Depuis deux ans et demi, je suis agente administrative au sein de la fonction publique, et je fais partie d’une liste de rappel (ici je vous épargnerai les nombreux inconvénients que cela comporte). J’entends de mes collègues qu’il faut en moyenne cinq à six ans pour enfin espérer obtenir un poste permanent!
De ce fait, il peut arriver, à la fin d’une assignation, de me retrouver sans travail. Cela s’est produit début septembre 2010. Depuis, je suis prestataire d’assurance emploi, mais sans toucher aux prestations, puisque présentement j’ai du travail. Mais je consulte très fréquemment des sites d’offres d’emploi sur Internet afin de postuler à un poste stable et ainsi en finir avec ce statut de « prestataire d’assurance-emploi »! Hélas, je constate avec désolation à quel point le rapport exigences relié au poste/salaire est déplorable, voire inacceptable, si on considère le coût de la vie en 2011.
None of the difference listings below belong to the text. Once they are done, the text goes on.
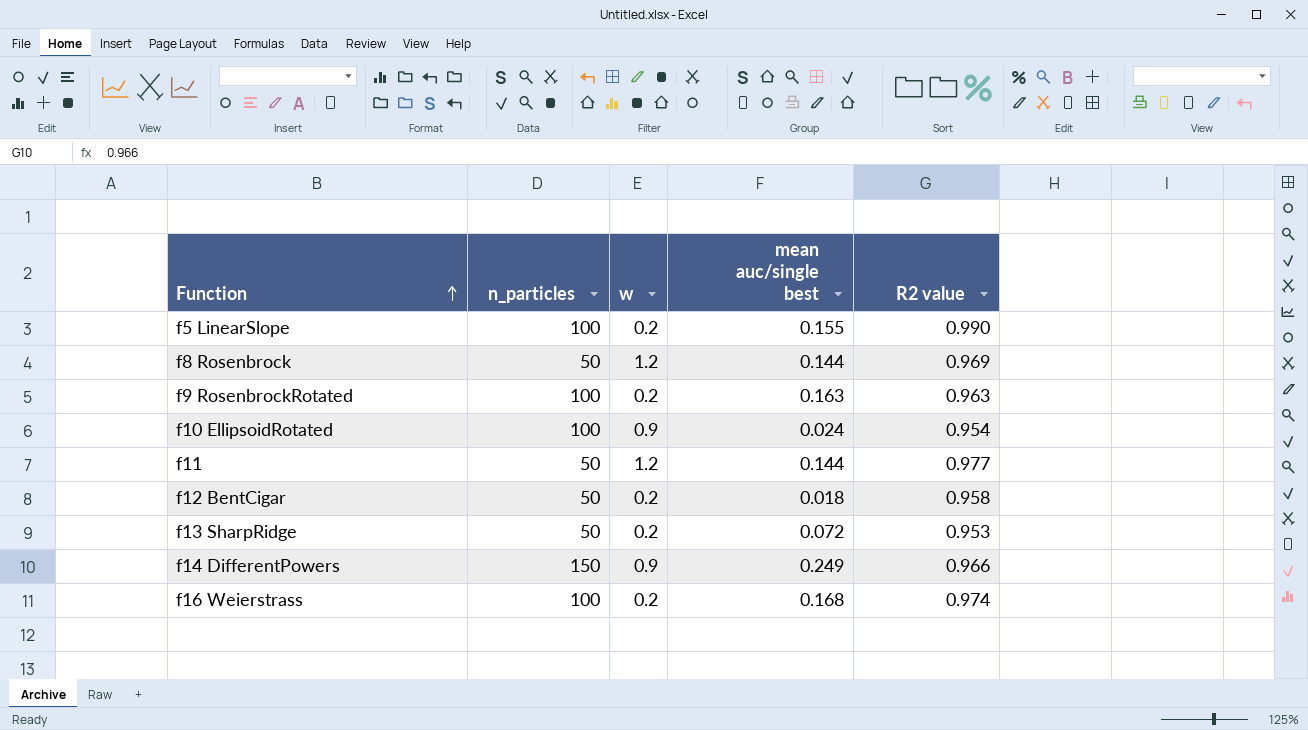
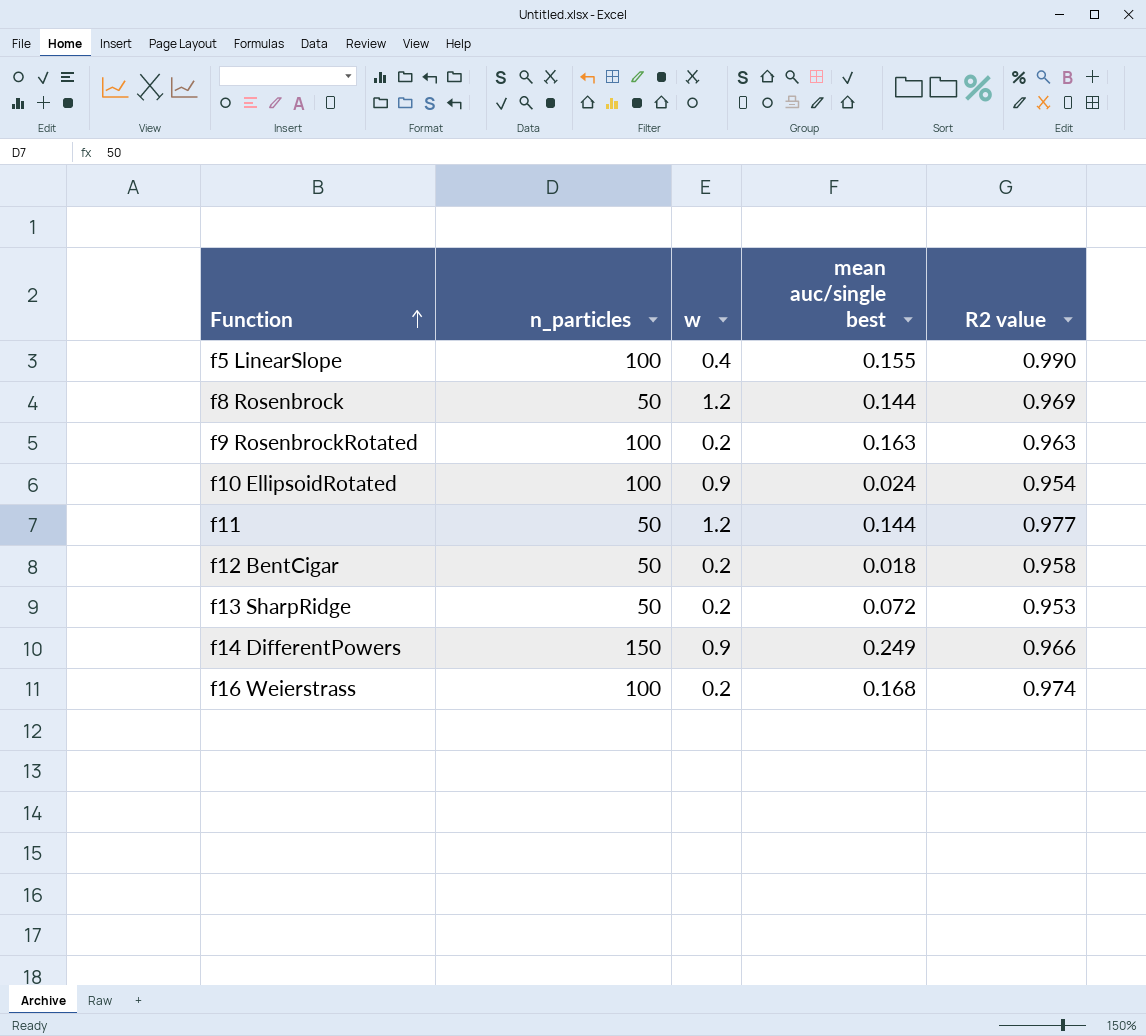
f5 LinearSlope | w: 0.2 -> 0.4

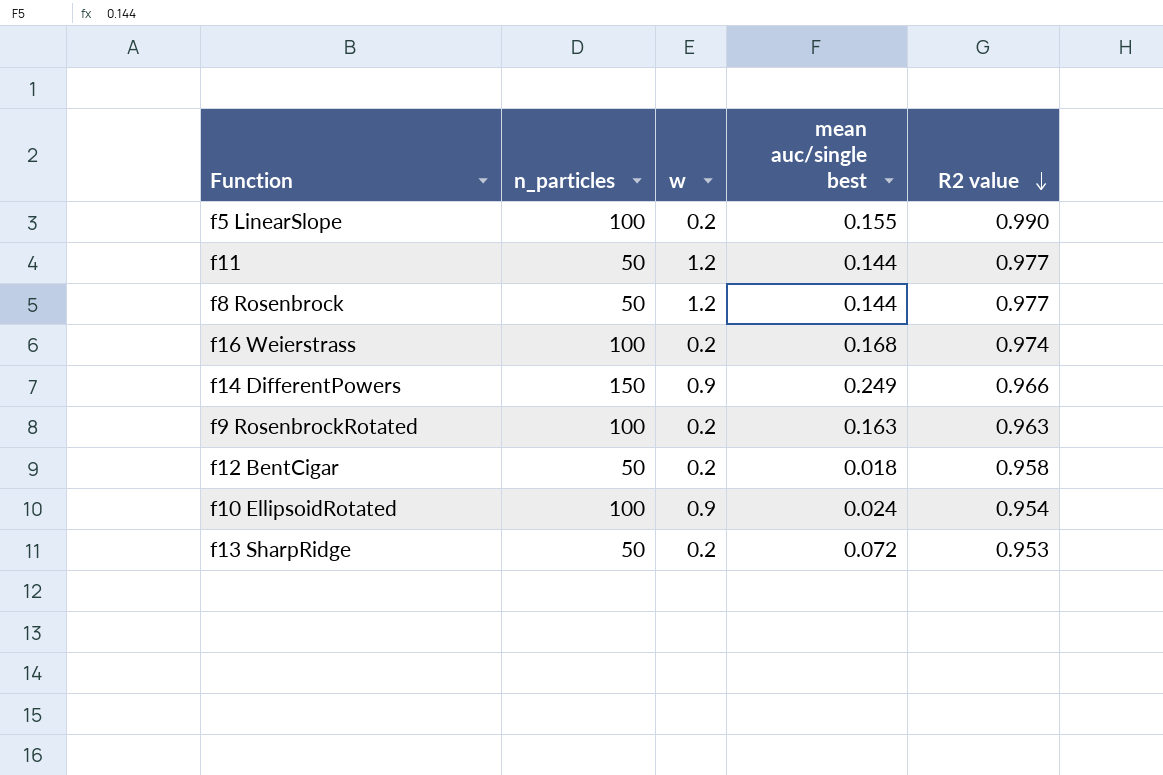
row order: Function ascending -> R2 value descending
f5 LinearSlope | w: 0.4 -> 0.2
f8 Rosenbrock | R2 value: 0.969 -> 0.977

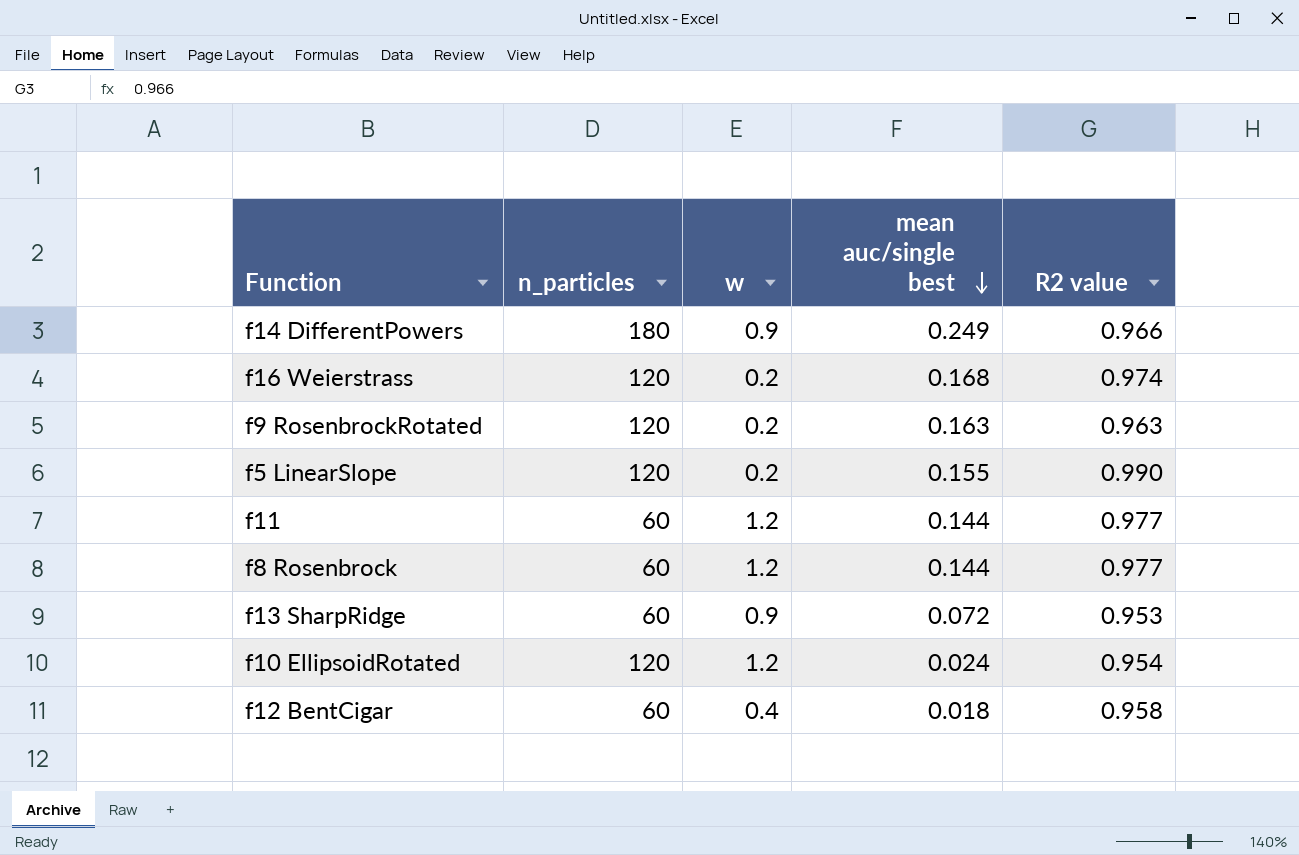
row order: R2 value descending -> mean auc/single best descending
f14 DifferentPowers | n_particles: 150 -> 180
f16 Weierstrass | n_particles: 100 -> 120
f9 RosenbrockRotated | n_particles: 100 -> 120
f5 LinearSlope | n_particles: 100 -> 120
f11 | n_particles: 50 -> 60
f8 Rosenbrock | n_particles: 50 -> 60
f13 SharpRidge | n_particles: 50 -> 60
f13 SharpRidge | w: 0.2 -> 0.9
f10 EllipsoidRotated | n_particles: 100 -> 120
f10 EllipsoidRotated | w: 0.9 -> 1.2
f12 BentCigar | n_particles: 50 -> 60
f12 BentCigar | w: 0.2 -> 0.4

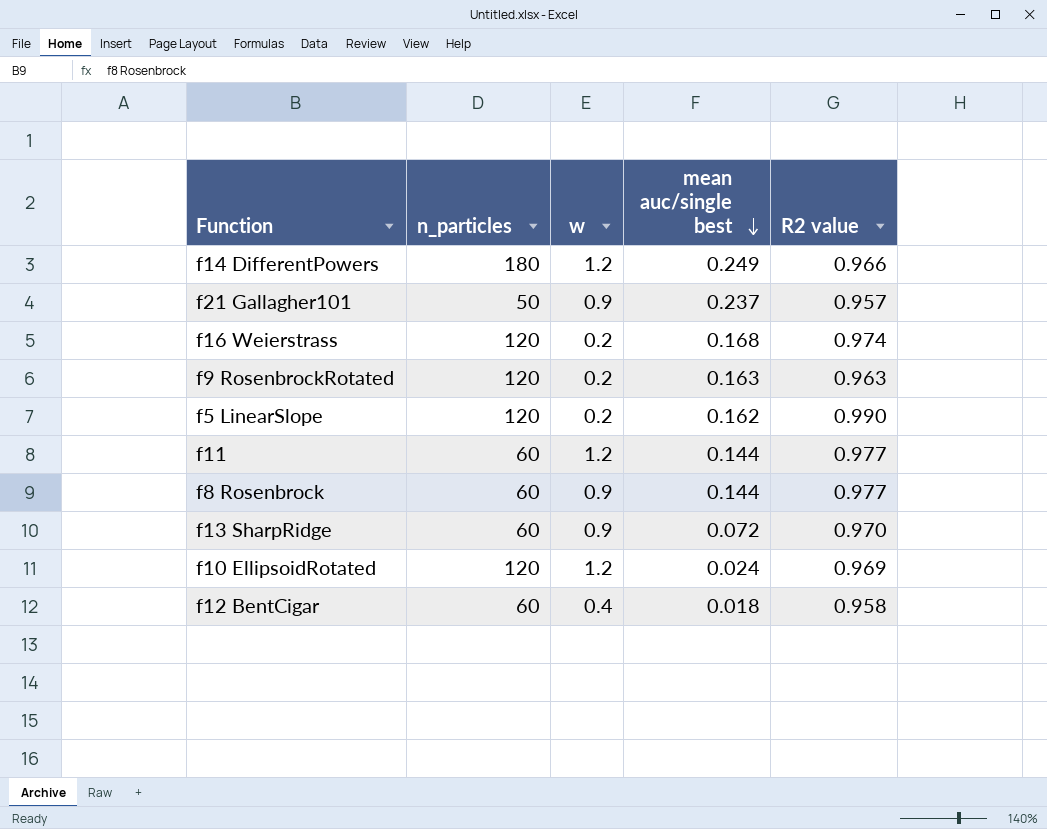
f14 DifferentPowers | w: 0.9 -> 1.2
row f21 Gallagher101: none -> 50 | 0.9 | 0.237 | 0.957
f5 LinearSlope | mean auc/single best: 0.155 -> 0.162
f8 Rosenbrock | w: 1.2 -> 0.9
f13 SharpRidge | R2 value: 0.953 -> 0.970
f10 EllipsoidRotated | R2 value: 0.954 -> 0.969

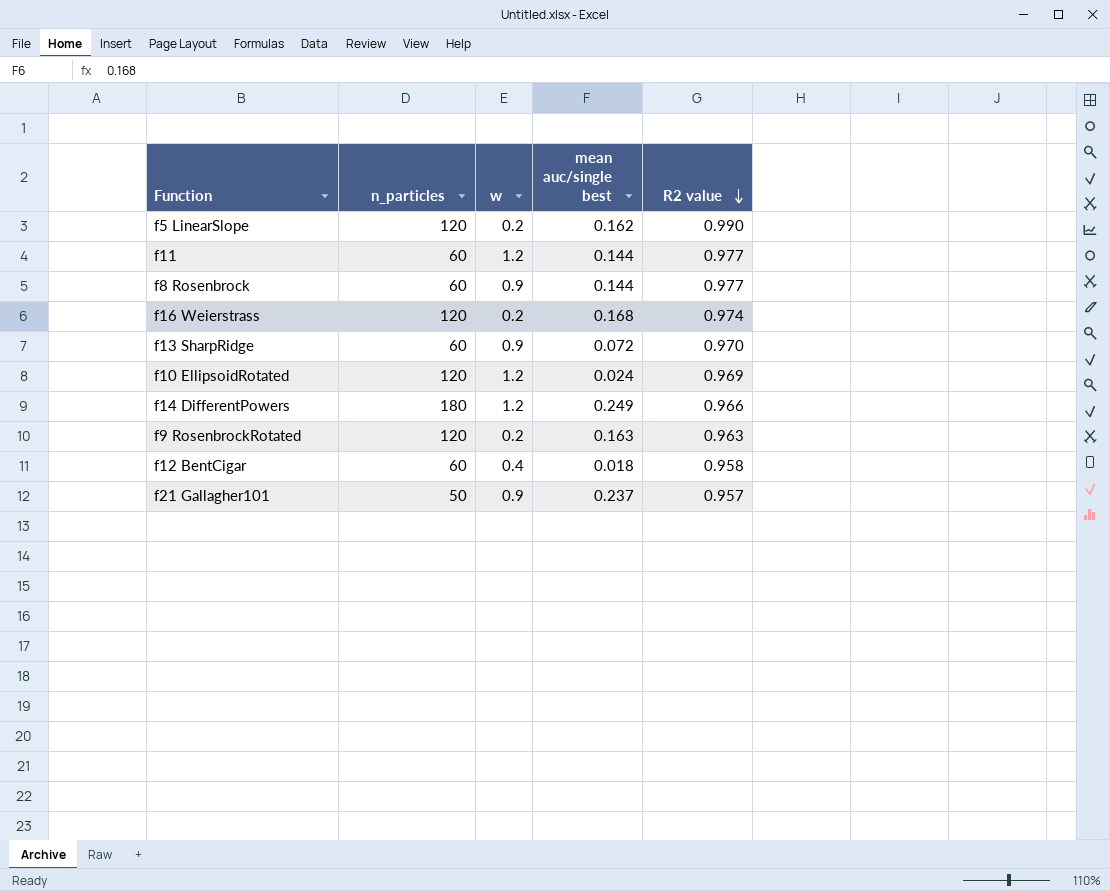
row order: mean auc/single best descending -> R2 value descending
Les secrétaires seraient-elles les « mal-aimées », les « oubliées » du monde du travail? Et cela, c’est sans compter la rareté des emplois en région. Est-ce que les employeurs en seraient conscients et tentés de profiter de cette situation???
En faisant un parallèle entre les domaines de la santé, de l’éducation et de l’administration, il est facile de constater que la présence masculine est bien visible et réelle dans les deux premiers cas, mais pas dans le troisième. En effet, dans nos hôpitaux, nous rencontrons beaucoup d’infirmiers, dans nos écoles, beaucoup de professeurs, mais où sont donc les messieurs oeuvrant dans le secrétariat? Tout en n’étant nullement bannie de ce champ d’activité professionnelle, force est de constater que la gent masculine brille par son absence! Pourrait-on imaginer un père de famille dont le salaire serait de 13 $ l’heure? (en se référant au poste ci-dessus). Et pourtant, avec la technologie moderne, les exigences reliées au travail de secrétariat ne cessent de s’alourdir, mais les salaires ne sont pas majorés en conséquence.
Depuis déjà six mois, je constate que les salaires offerts aux secrétaires, dans ma région, n’ont jamais dépassé 15 $ l’heure, même si parfois on osait demander, entre autres tâches, de la traduction! Rien de moins. En passant, un traducteur touche combien l’heure? En outre, en 2002, j’étais secrétaire d’un organisme à but non lucratif et je gagnais déjà 14 $ l’heure! Pourtant, à cette époque, ma formation en bureautique était moindre qu’aujourd’hui et je n’étais pas au cégep en train d’étudier pour améliorer mon employabilité. Donc, pendant que les exigences augmentent, la rémunération n’arrive pas à protéger la secrétaire d’un état de quasi-pauvreté et de dépendance. C’est assez troublant, ne trouvez-vous pas?
Ici, il ne s’agit nullement d’équité salariale, mais bien plutôt de l’évidence d’une grave dégradation de cette profession, car c’en est une! En effet, à cause de l’absence de collègues masculins, nous ne pouvons assister à des cas d’iniquité salariale au sein des entreprises.
Ce que j’espère, par ce témoignage, c’est de sensibiliser nos décideurs politiques et les directeurs d’entreprises. J’ai déjà transmis mes préoccupations au Secrétariat de la condition féminine et suis en attente d’une réponse. Nous nous trouvons « dans un point d’ombre » lorsqu’il s’agit du secrétariat. Les infirmières et les professeures revendiquent leurs droits, et avec raison. Le domaine du soin à la petite enfance s’est structuré depuis une dizaine d’années et aujourd’hui, les responsables d’un service de garde font partie d’un CPE et leurs droits sont mieux respectés. Encore une fois « bravo » pour ces femmes!
Mais que se fait-il pour les secrétaires, agentes administratives, collaboratrices, etc…? Pourquoi le revenu de ces femmes est-il si faible qu’il frôle dangereusement la pauvreté? Au public, les chances d’avancement sont quasi inexistantes et lorsqu’on est tentée de reluquer, en désespoir de cause, vers d’autres employeurs, au privé, quel sort nous est-il réservé? D’un côté, c’est la précarité pour plusieurs années et de l’autre, c’est une exploitation éhontée qui nous attend!
J’espère que pour nos élus et décideurs cette Journée de la femme 2011 se traduira par une volonté réelle de prendre des actions concrètes pour protéger toutes ces femmes (car je ne suis certainement pas la seule à vivre cette situation) se dévouant en tant que secrétaires, peu importe qu’elles soient mères-chefs de famille, célibataires, avec ou sans enfants, mariées ou non, etc.
Je souhaite à toutes les femmes, et en particulier aux secrétaires, une merveilleuse Journée de la femme!